De gebruiksbeperkingen bestaan uit beperkingen ten aanzien van grondwateronttrekkingen, het beschouwen van risico's bij functieverandering en het beschouwen van de verontreiniging bij graafwerkzaamheden, de noodzaak om arbeidshygiënische maatregelen te treffen en de noodzaak om een saneringsplan op te stellen. Ter plaatse van het chauffeursonderkomen ter hoogte van het Stationsplein is een restverontreiniging aanwezig, die gesaneerd moet worden op het moment van herinrichtingswerkzaamheden.

Algemeen wordt vermeld dat voor de houdbaarheid van bodemonderzoeksgegevens een termijn van maximaal 5 jaar wordt aangehouden mits er in de tussentijd geen verdachte activiteiten op de locatie hebben plaatsgevonden. Het is gebruikelijk dat bij bouwactiviteiten de kwaliteit van de bodem wordt onderzocht. In een aantal gevallen is al onderzoek voorhanden. Voor de omgevingsvergunningaanvraag zal de beschikbare informatie worden meegewogen of er voldoende bodemkwaliteitsgegevens aanwezig zijn of eventuele verontreinigingen voldoende in beeld zijn gebracht en of een sanering dient te worden uitgevoerd. Te allen tijde dient verontreinigde bodem op een verantwoorde wijze te worden afgevoerd.

Op basis van de huidige situatie, gebruik en historische informatie, kan geconcludeerd worden dat er potentieel bodemverontreinigingen te verwachten zijn, die een belemmering kunnen gaan vormen voor een eventuele herontwikkeling van (een deel van) het gebied.

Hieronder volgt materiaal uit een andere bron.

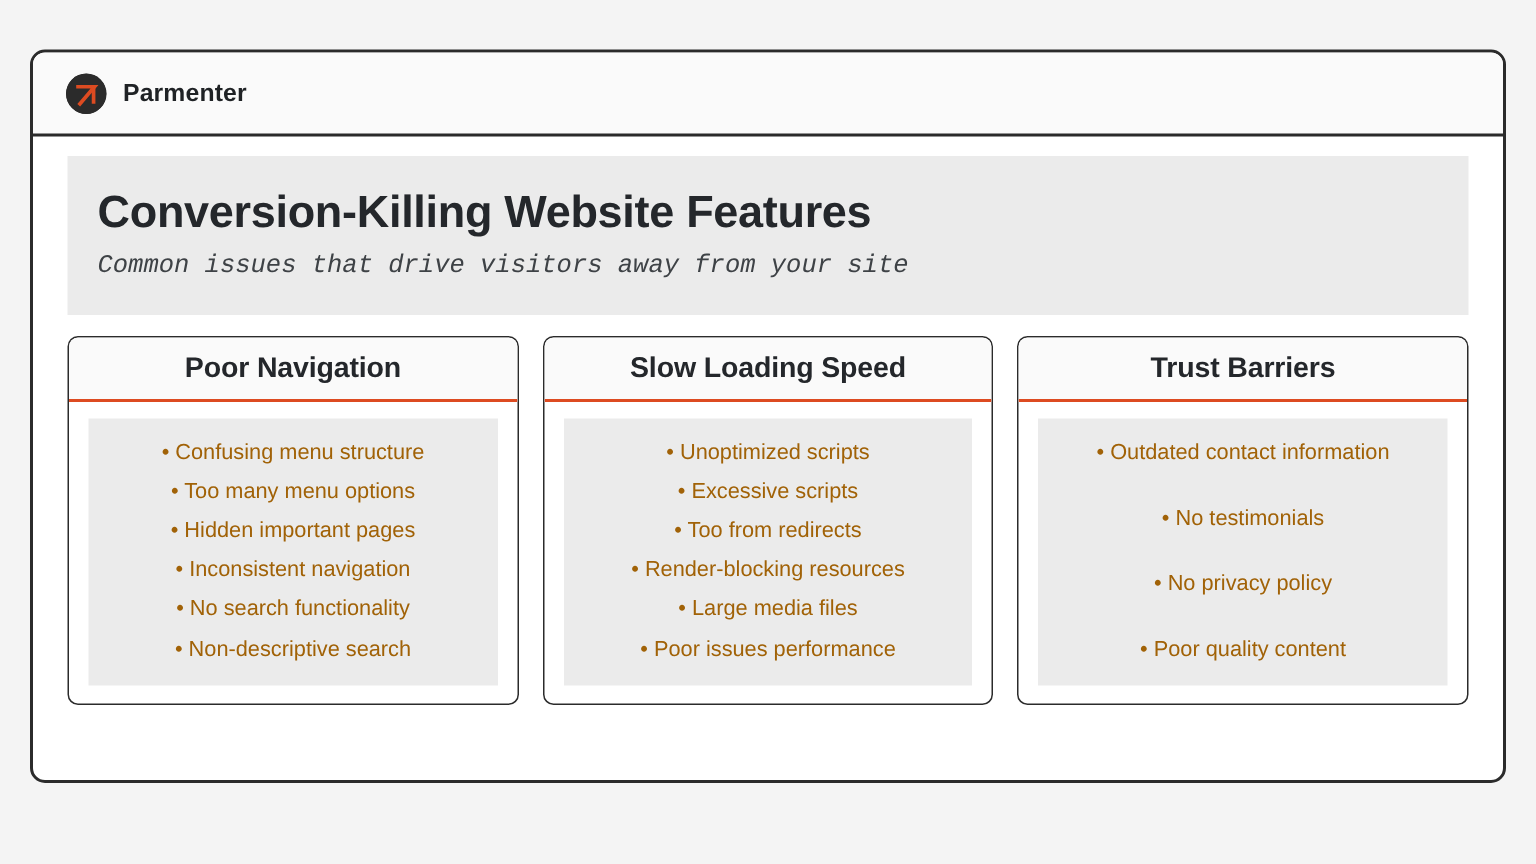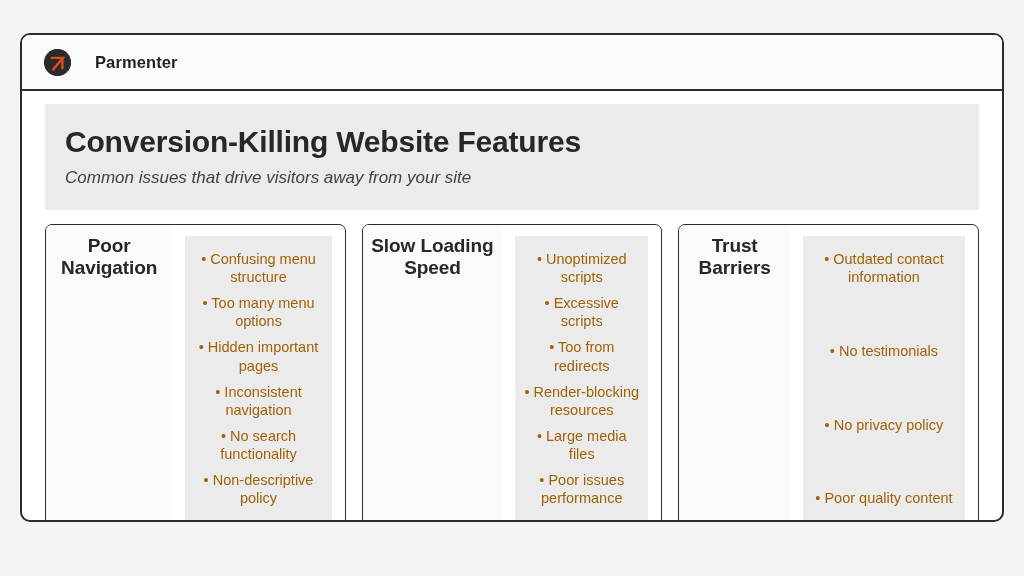--- a/index.html
+++ b/index.html
@@ -36,7 +36,7 @@
     display: flex;
     align-items: center;
     padding-left: 22px;
-    gap: 24px;
+    gap: 11px;
   }
 
   .brand-logo {

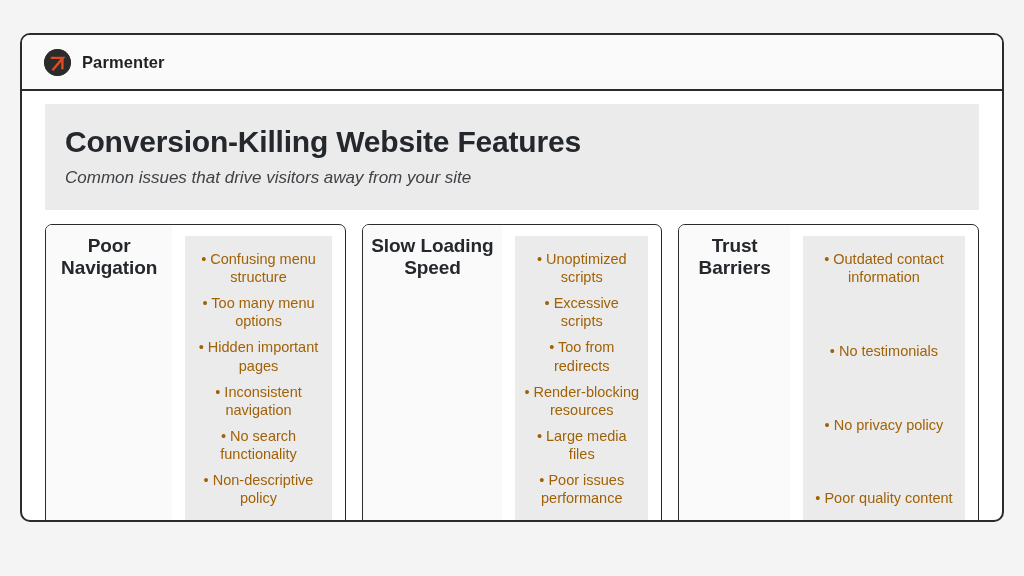--- a/index.html
+++ b/index.html
@@ -81,6 +81,7 @@
     font-style: italic;
     color: #3e4246;
     line-height: 1.2;
+    font-family: Liberation Mono, monospace;
   }
 
   

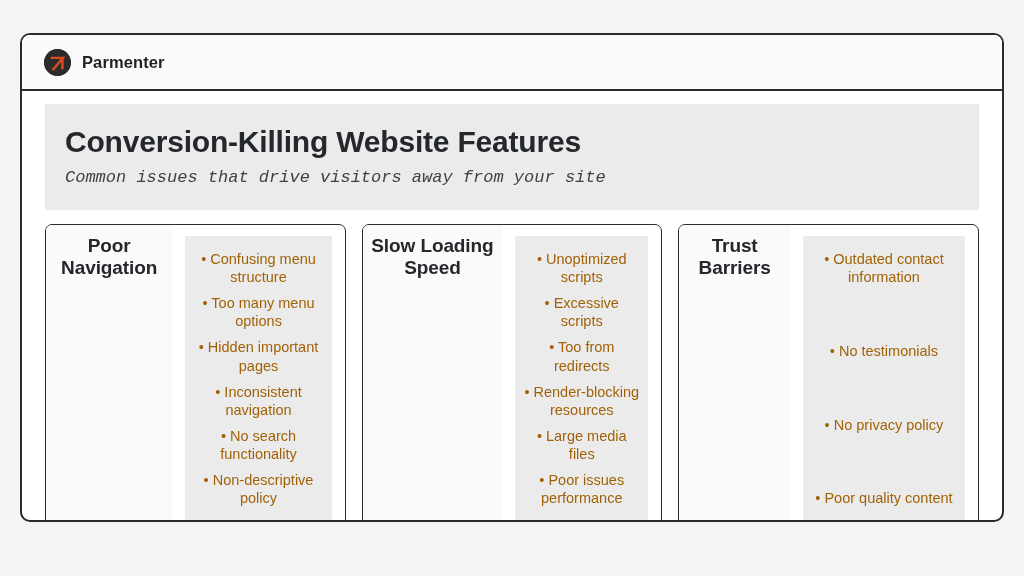--- a/index.html
+++ b/index.html
@@ -98,7 +98,7 @@
     border-radius: 7px;
     overflow: hidden;
     display: flex;
-    flex-direction: row;
+    flex-direction: column;
   }
 
   .card-header {

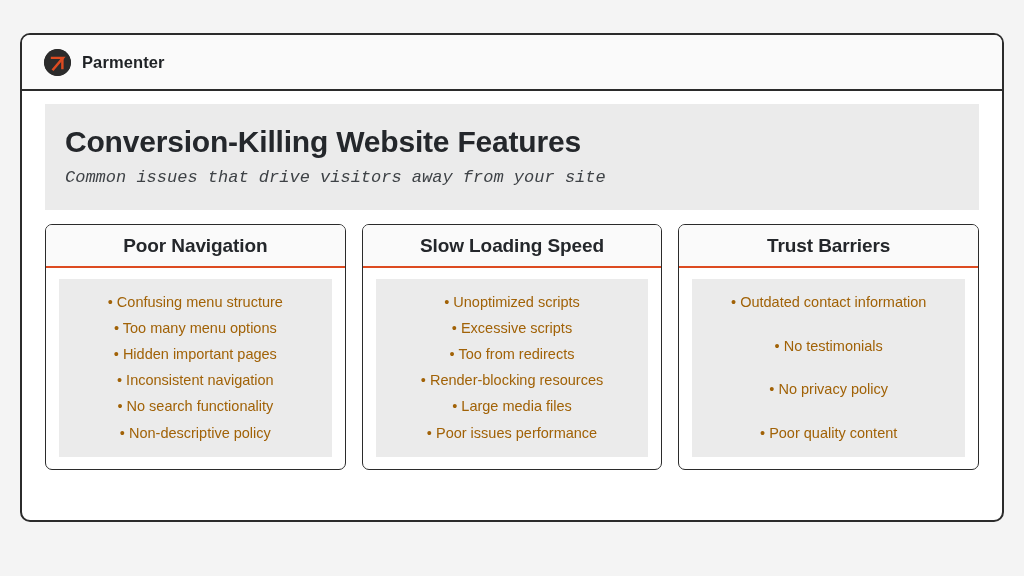--- a/index.html
+++ b/index.html
@@ -171,7 +171,7 @@
             <div class="item">• Hidden important pages</div>
             <div class="item">• Inconsistent navigation</div>
             <div class="item">• No search functionality</div>
-            <div class="item">• Non-descriptive policy</div>
+            <div class="item">• Non-descriptive search</div>
           </div>
         </div>
       </div>

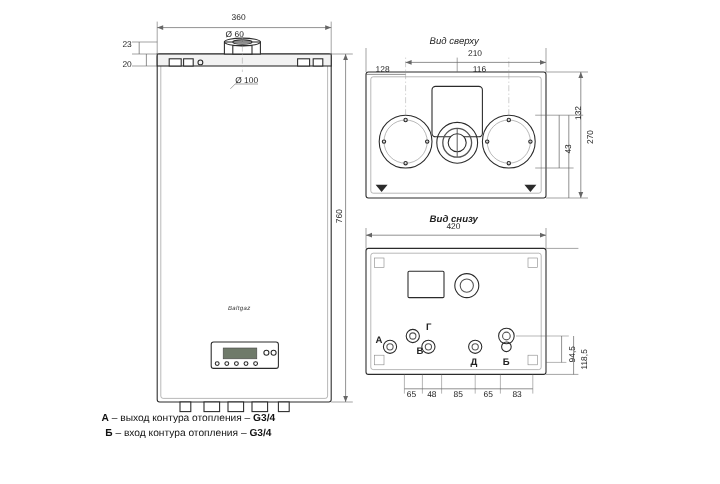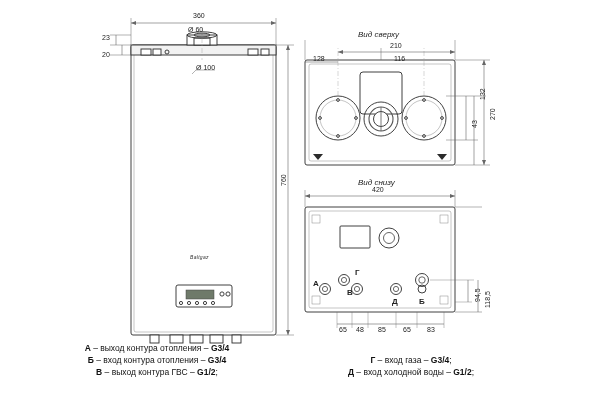--- a/index.html
+++ b/index.html
@@ -188,7 +188,7 @@
   <div class="lbl" style="left:479px;top:100px;transform:rotate(-90deg);transform-origin:left top;">132</div>
   <div class="lbl" style="left:471px;top:128px;transform:rotate(-90deg);transform-origin:left top;">43</div>
 
-  <div class="ttl" style="left:358px;top:178px;">Вид снизу</div>
+  <div class="ttl" style="left:358px;top:178px;font-weight:bold;">Вид снизу</div>
   <div class="lbl" style="left:372px;top:186px;">420</div>
   <div class="lbl" style="left:484px;top:308px;transform:rotate(-90deg);transform-origin:left top;">118,5</div>
   <div class="lbl" style="left:474px;top:302px;transform:rotate(-90deg);transform-origin:left top;">94,5</div>

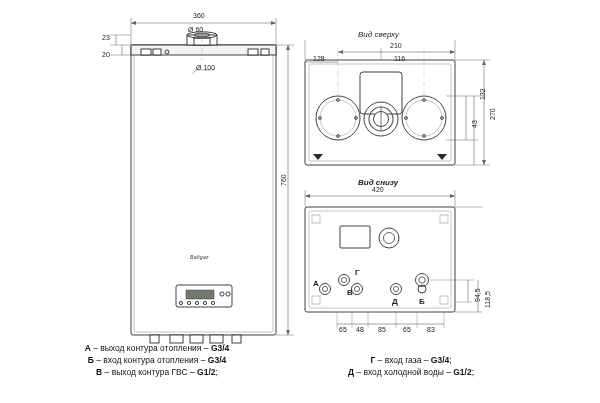--- a/index.html
+++ b/index.html
@@ -216,14 +216,6 @@
     </div>
   </div>
 
-  <div class="legend" style="left:286px;top:354px;width:250px;">
-    <div>
-      <b>Г</b><span> – вход газа – </span><b>G3/4</b><span>;</span>
-    </div>
-    <div>
-      <b>Д</b><span> – вход холодной воды – </span><b>G1/2</b><span>;</span>
-    </div>
-  </div>
 
 </div>
 

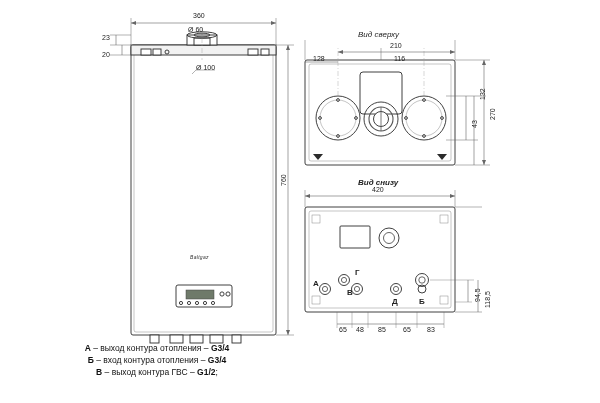--- a/index.html
+++ b/index.html
@@ -211,9 +211,6 @@
     <div>
       <b>Б</b><span> – вход контура отопления – </span><b>G3/4</b>
     </div>
-    <div>
-      <b>В</b><span> – выход контура ГВС – </span><b>G1/2</b><span>;</span>
-    </div>
   </div>
 
 

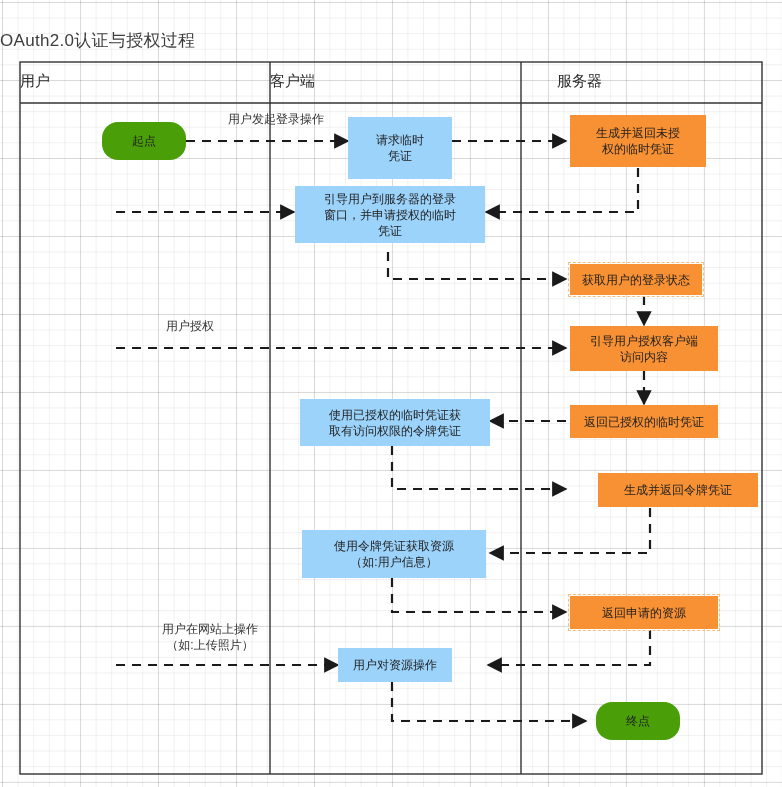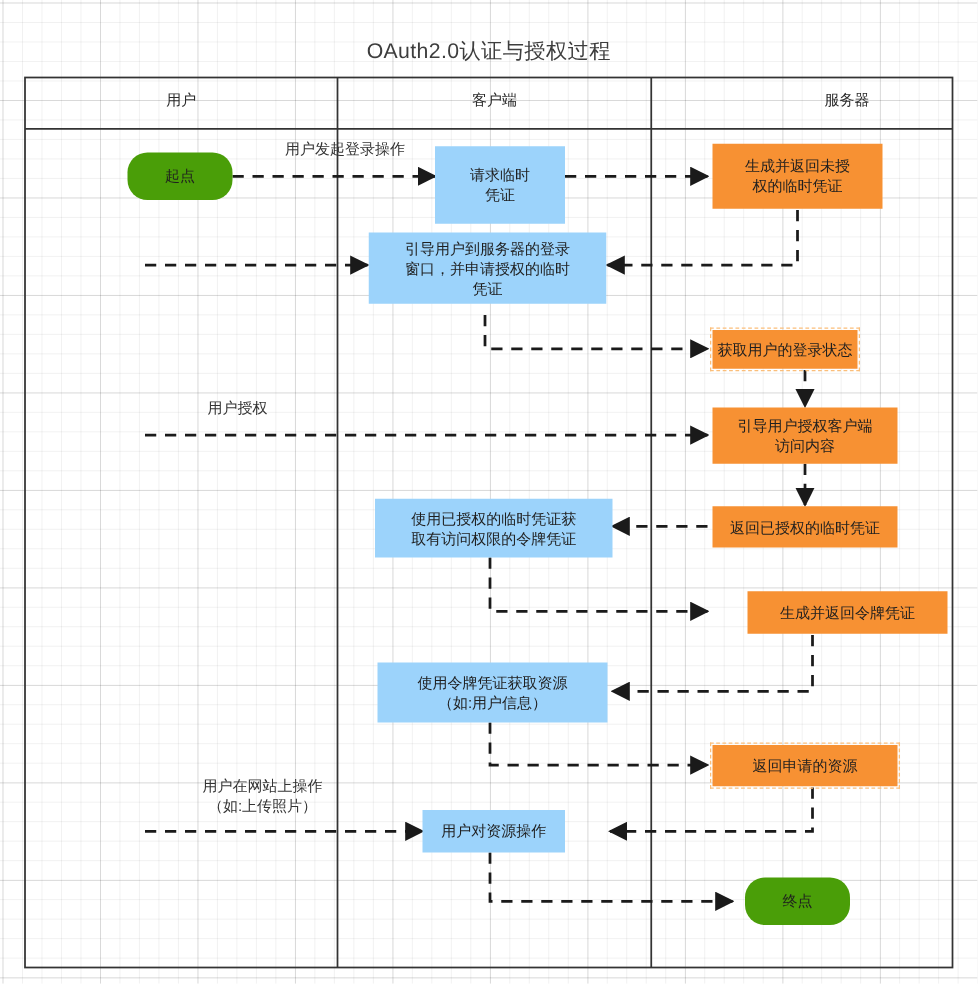--- a/index.html
+++ b/index.html
@@ -23,7 +23,7 @@
   #svg-layer{position:absolute;left:0;top:0;width:782px;height:787px;}
 
   .title{
-    position:absolute;left:0;top:29px;width:782px;text-align:center;
+    position:absolute;left:0;top:29px;width:782px;
     font-size:17px;color:#3d3d3d;letter-spacing:.3px;
   }
   .lane-header{

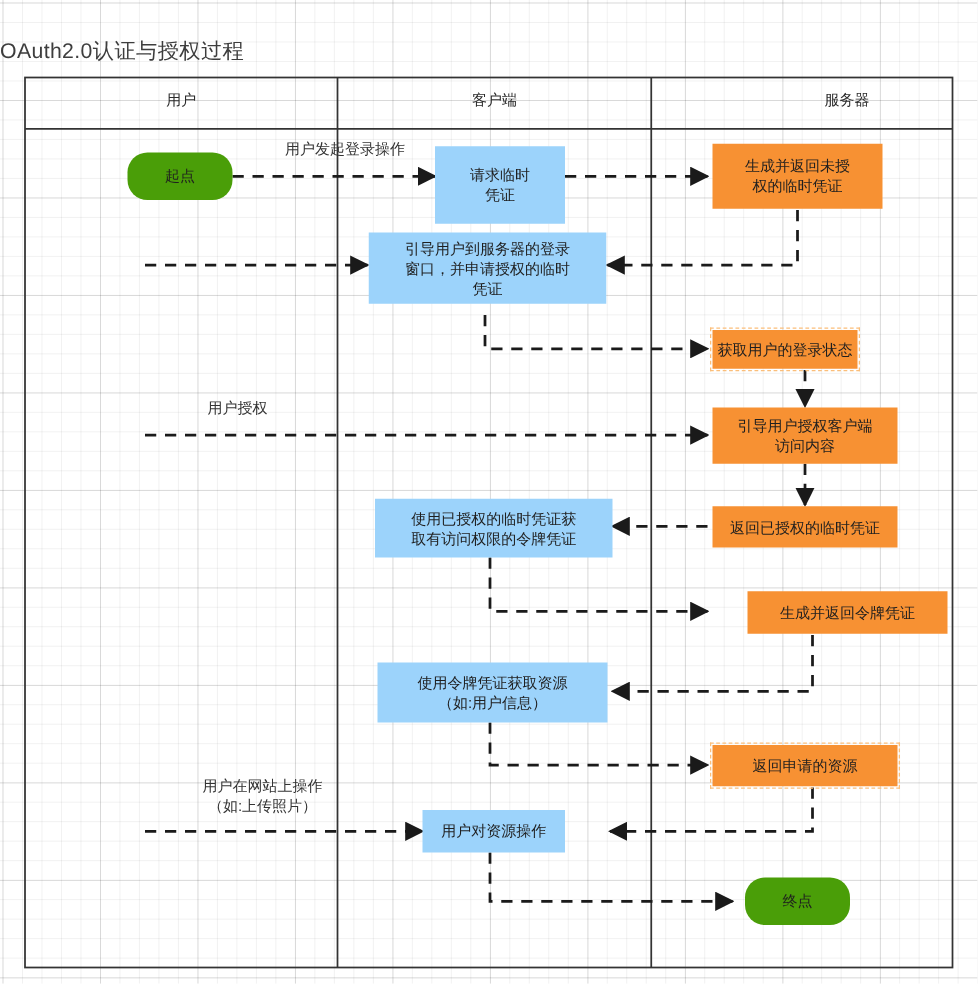--- a/index.html
+++ b/index.html
@@ -27,7 +27,7 @@
     font-size:17px;color:#3d3d3d;letter-spacing:.3px;
   }
   .lane-header{
-    position:absolute;text-align:center;font-size:12px;color:#2b2b2b;
+    position:absolute;text-align:left;font-size:15px;color:#2b2b2b;
     top:72px;
   }
   .node{

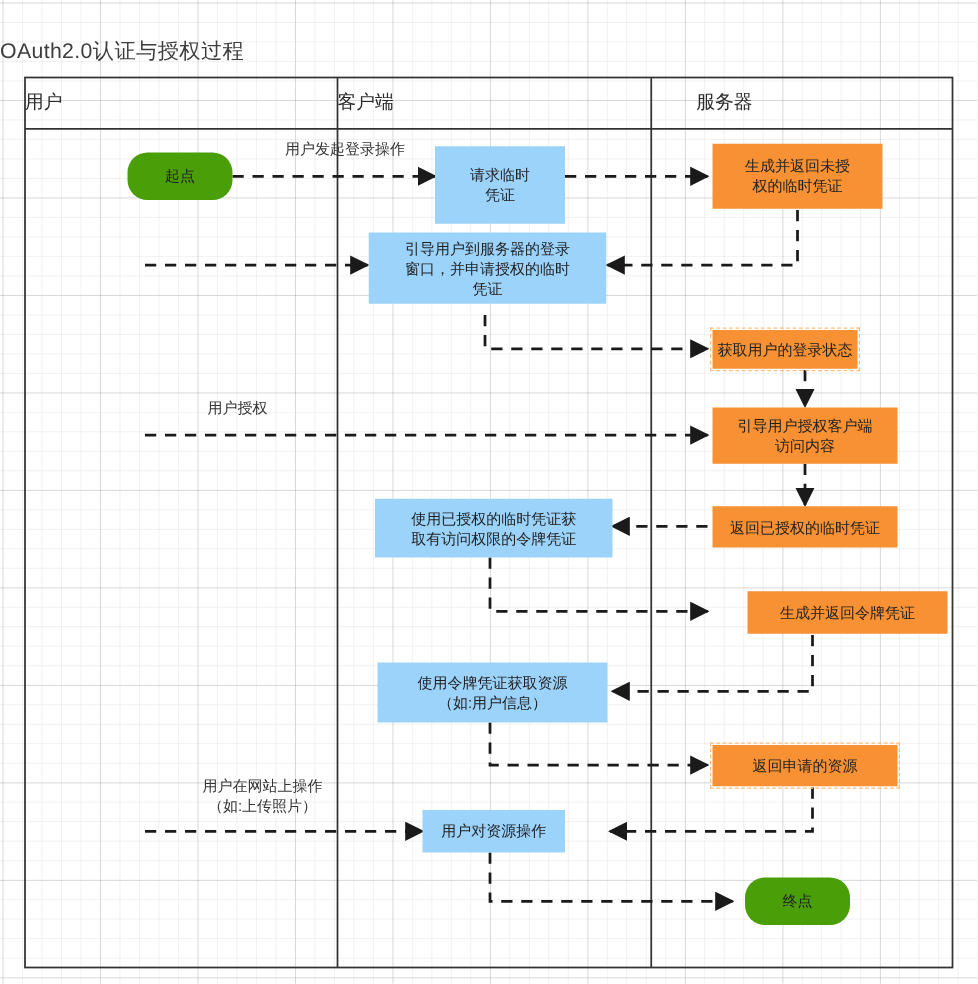--- a/index.html
+++ b/index.html
@@ -116,7 +116,7 @@
 窗口，并申请授权的临时
 凭证</div>
 
-  <div class="node orange sel" style="left:570px;top:264px;width:116px;height:31px;">获取用户的登录状态</div>
+  <div class="node orange sel" style="left:570px;top:264px;width:132px;height:31px;">获取用户的登录状态</div>
 
   <div class="node orange" style="left: 570px; top: 326px; width: 148px; height: 45px; white-space: pre-line;">引导用户授权客户端
 访问内容</div>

Alvorens (een deel van) het gebied ontwikkeld gaat worden, dient hier bodemonderzoek plaats te vinden ter plaatse van alle geconstateerde potentiële bodemverontreinigende activiteiten.

Gezien het feit dat de herziening van dit bestemmingsplan conserverend van aard is, is onderzoek naar de bodemkwaliteit in dit geval achterwege gebleven.

Diffuse bodemkwaliteit
Het plangebied maakt deel uit van het bodembeheerplan van de gemeente Hoogeveen. Volgens deze kaart zijn in het gebied ten hoogste licht verhoogde achtergrondwaarden voor zware metalen, PAK en minerale olie te verwachten.

Grondverzet
Bij grondverzet dient men te streven naar een gesloten grondbalans. In situaties, waar grond vrij gaat komen, wordt sterk aanbevolen om de kwaliteit van de vrijkomende bodem chemisch analytisch vast te stellen. Uiteraard dient het onderzoek representatief te zijn voor de hele vrijkomende partij.

Voor het toepassen van grond gelden de regels voor grondverzet die zijn vastgesteld in het Besluit bodemkwaliteit. Informatie over het toepassen van grond kunnen worden verkregen bij de afdeling Advies van de gemeente Hoogeveen en het ministerie van Infrastructuur & Milieu/Agentschap.NL.